Can PTK meet its short-term obligations with the cash in hand?
Since POET Technologies doesn’t have any debt on its balance sheet, it doesn’t have any solvency issues, which is a term used to describe the company’s ability to meet its long-term obligations. But another important aspect of financial health is liquidity: the company’s ability to meet short-term obligations, including payments to suppliers and employees. Looking at PTK’s most recent US$2m liabilities, it seems that the business has been able to meet these commitments with a current assets level of US$13m, leading to a 6.55x current account ratio. However, many consider anything above 3x to be quite high.

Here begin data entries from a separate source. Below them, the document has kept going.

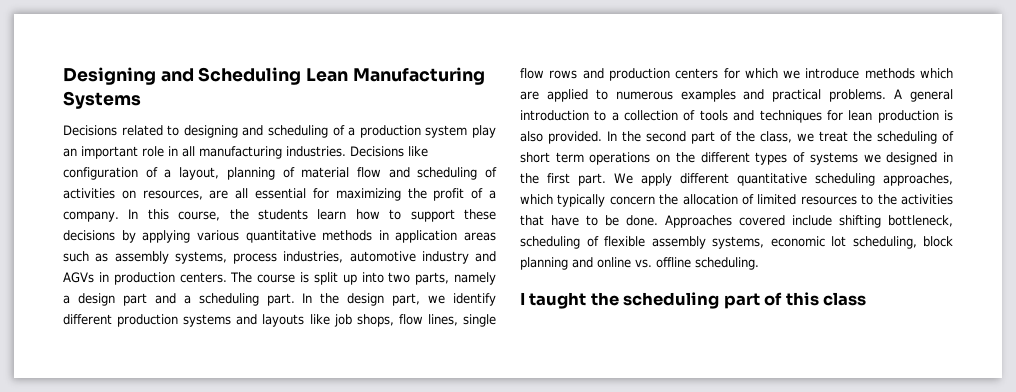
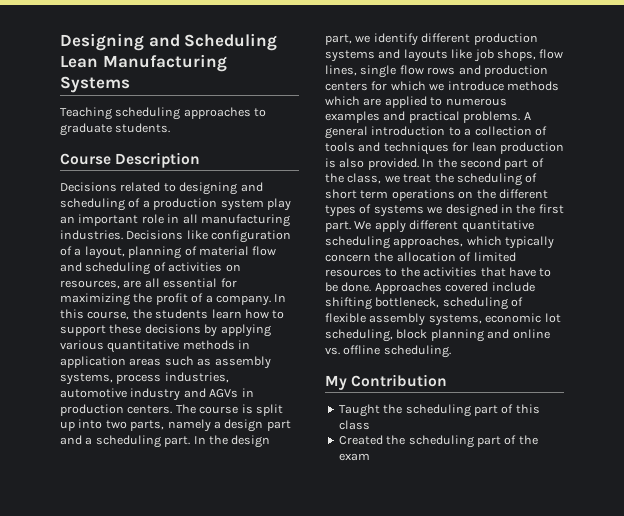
+ Teaching scheduling approaches to graduate students.
+ Course Description
- I taught the scheduling part of this class
+ My Contribution
+ Taught the scheduling part of this class
+ Created the scheduling part of the exam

PTK is a fast-growing firm, which supports having have zero-debt and financial freedom to continue to ramp up growth. Since there is also no concerns around PTK’s liquidity needs, this may be its optimal capital structure for the time being. Moving forward, its financial position may change. This is only a rough assessment of financial health, and I’m sure PTK has company-specific issues impacting its capital structure decisions. I recommend you continue to research POET Technologies to get a better picture of the stock by looking at:
- Future Outlook: What are well-informed industry analysts predicting for PTK’s future growth? Take a look at our free research report of analyst consensus for PTK’s outlook.
- Historical Performance: What has PTK’s returns been like over the past? Go into more detail in the past track record analysis and take a look at the free visual representations of our analysis for more clarity.
- Other High-Performing Stocks: Are there other stocks that provide better prospects with proven track records? Explore our free list of these great stocks here.
To help readers see past the short term volatility of the financial market, we aim to bring you a long-term focused research analysis purely driven by fundamental data. Note that our analysis does not factor in the latest price-sensitive company announcements.